Позже я узнал, что никто так и не осмелился убрать ее кардиган со спинки парты. Это была святая реликвия. Но для ребенка четырех лет все свято и все обыденно. Я набрасывал на плечи этот пахнущий кутикурой покров. Я водил пальцем по высохшей чернильной кляксе, ведь руки мамы когда-то касались этого пятна. Я подолгу смотрел на картинку на календаре, в точности, наверное, как мать когда-то смотрела на нее, и образ тот все глубже проникал мне в душу. (Многие годы спустя я узнал, что повторяющиеся видения святой Терезы именуются «трансверберацией», что, как следовало из словаря, означает «проникновение», а в случае святой Терезы – «проникновение Бога в самое сердце»; метафора маминой веры была и метафорой медицины.) Впрочем, для того, чтобы выразить свое почтение к этому образу, четырехлетке слова вроде «трансверберация» ни к чему. Фотографий на память не осталось, и фантазия подсказывала мне, что женщина с картинки – это моя мать, перепуганная недвусмысленными намерениями мальчика-ангела с копьем. «Когда ты явишься, мама?» – спрашивал я, и голос мой колотился о холодный кафель. Когда ты явишься?

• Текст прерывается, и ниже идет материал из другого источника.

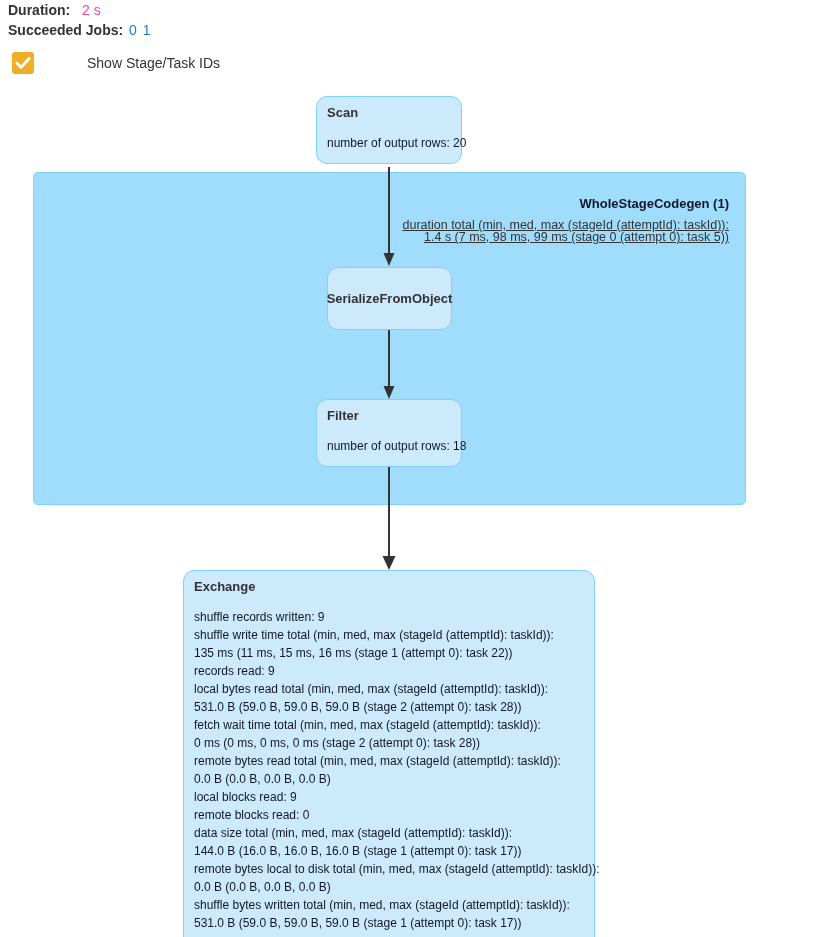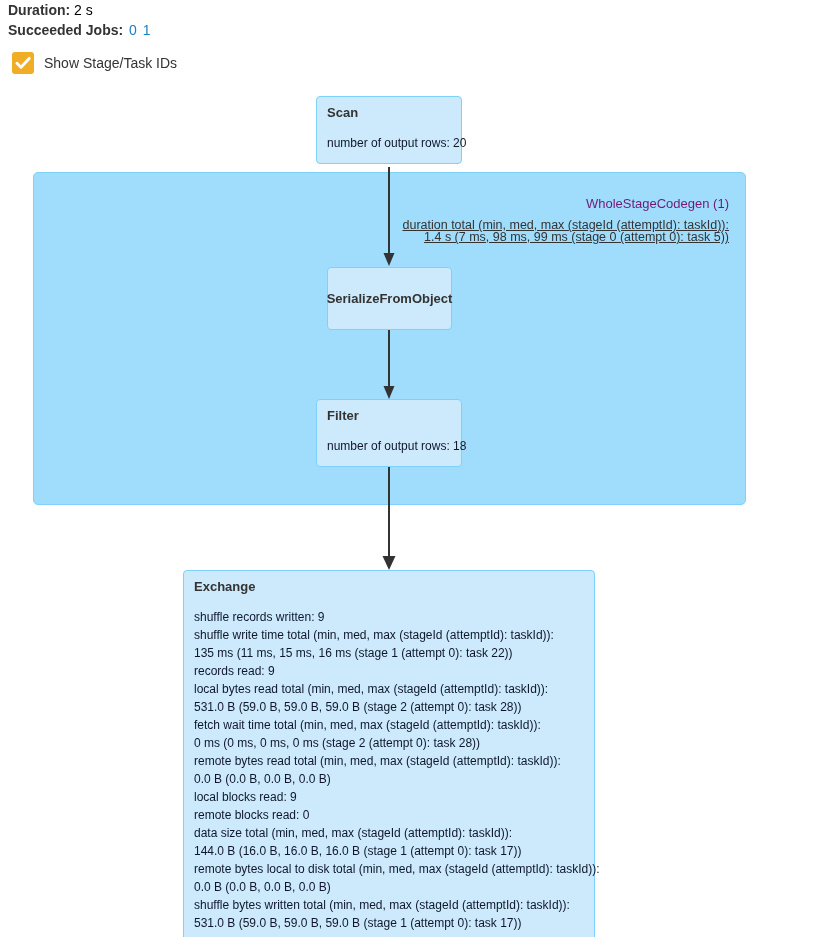"2 s" .summary-value { color: #000000 -> #ec4899; margin-left: none -> 8px }
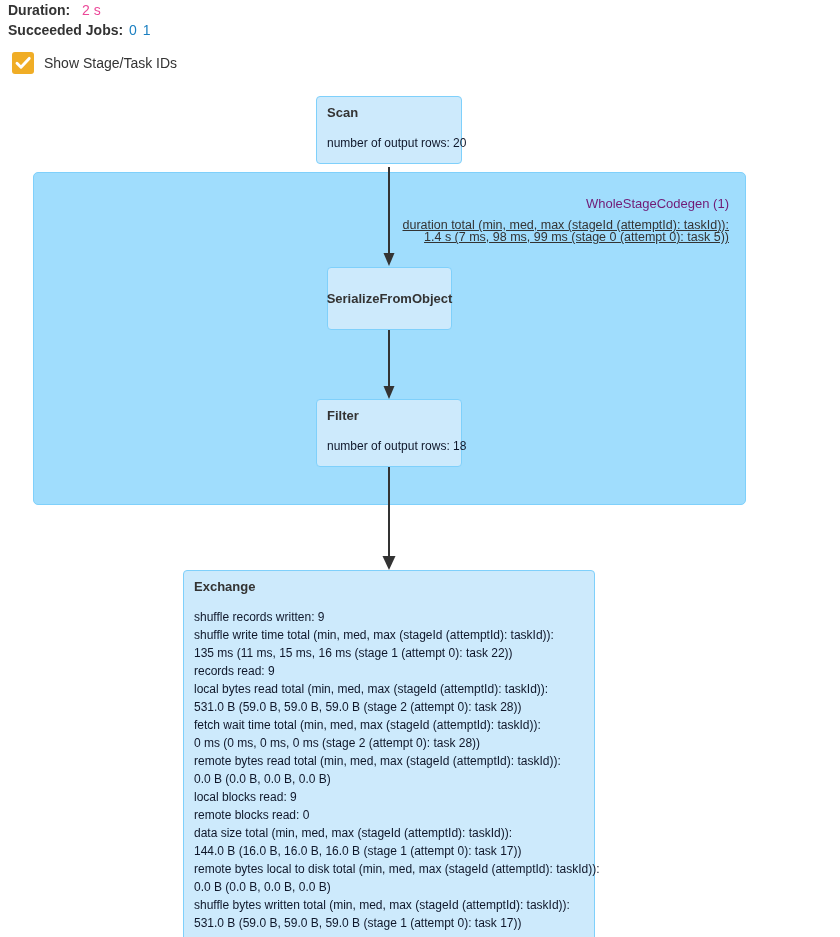"Show Stage/Task IDs" #toggle-row { gap: none -> 43px }
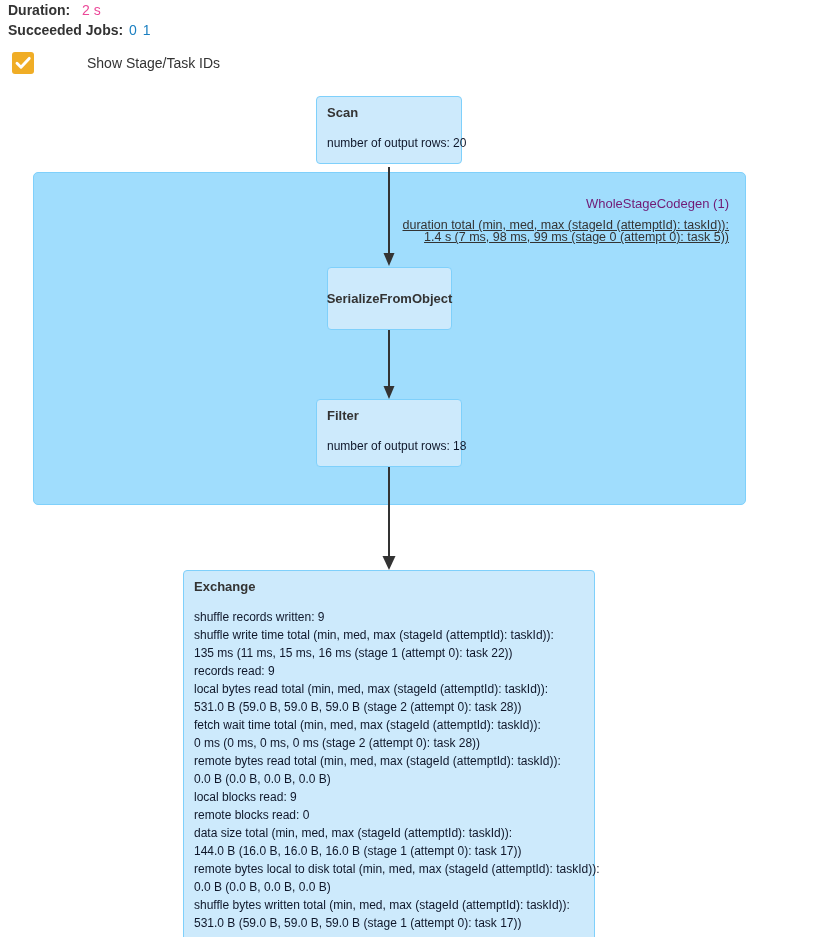"Scan" .node { border-radius: 4px -> 11px }
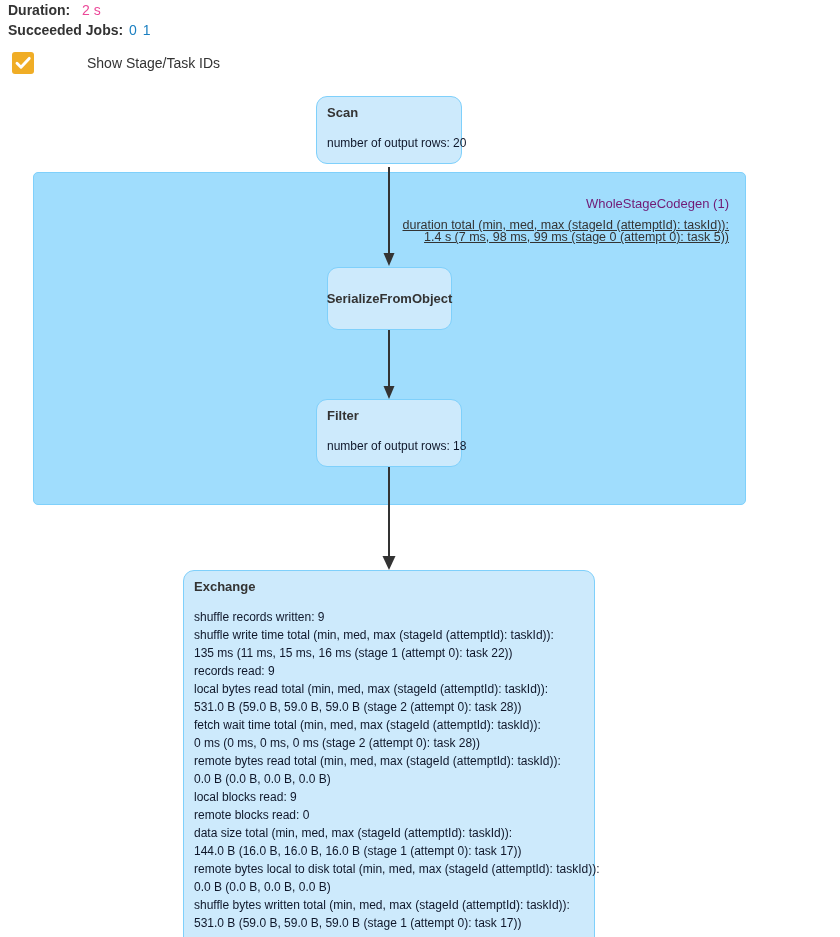"WholeStageCodegen (1)" .cluster-label { color: #701a75 -> #0f172a; font-weight: normal -> bold }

И отвечал я себе шепотом: «С Богом!» Вот что осталось мне на память: слова доктора Гхоша, которые он впервые произнес, когда вошел сюда, разыскивая меня, и глянул поверх моих плеч на картинку со святой Терезой. Легко подхватив меня на руки, доктор прогудел своим низким голосом, столь похожим на рокот автоклава: «Она уже в пути, с Богом!»
Сорок шесть лет и еще четыре года протекло с минуты моего появления на свет, и случилось чудо: я вновь в этом помещении. Оказалось, парта теперь для меня маловата, а кардиган лежит у меня на плечах подобно кружевному омофору священника. Но и парта, и кардиган, и картинка с трансверберацией остались на своих прежних местах. Это я, Мэрион Стоун, изменился, а вовсе не окружающий меня мир. Эта застывшая комната подхватила меня и понесла сквозь память и время. Ничуть не поблекшая святая Тереза (для вящей сохранности ныне оправленная в рамку и помещенная под стекло), чудилось, призывала меня: приведи события в порядок, мол, вот это начиналось здесь и произошло по такой-то причине, и вот так сходятся концы с концами, и вот что привело тебя сюда.
Мы приходим в этот мир незваными и, если повезет, обретаем особую цель, которая возносит нас над голодом, нищетой и ранней смертью, составляющими, о чем не след забывать, общую участь. Став постарше, я определил для себя такую цель: стать врачом. Главным образом не для того, чтобы спасти мир, а чтобы излечиться самому. Немногие доктора, особенно из числа молодых, способны признаться в этом, но ведь вступая в профессию, мы все, пожалуй, подсознательно верим, что служение другим уврачует наши собственные раны. Так-то оно так. Если только не разбередит окончательно.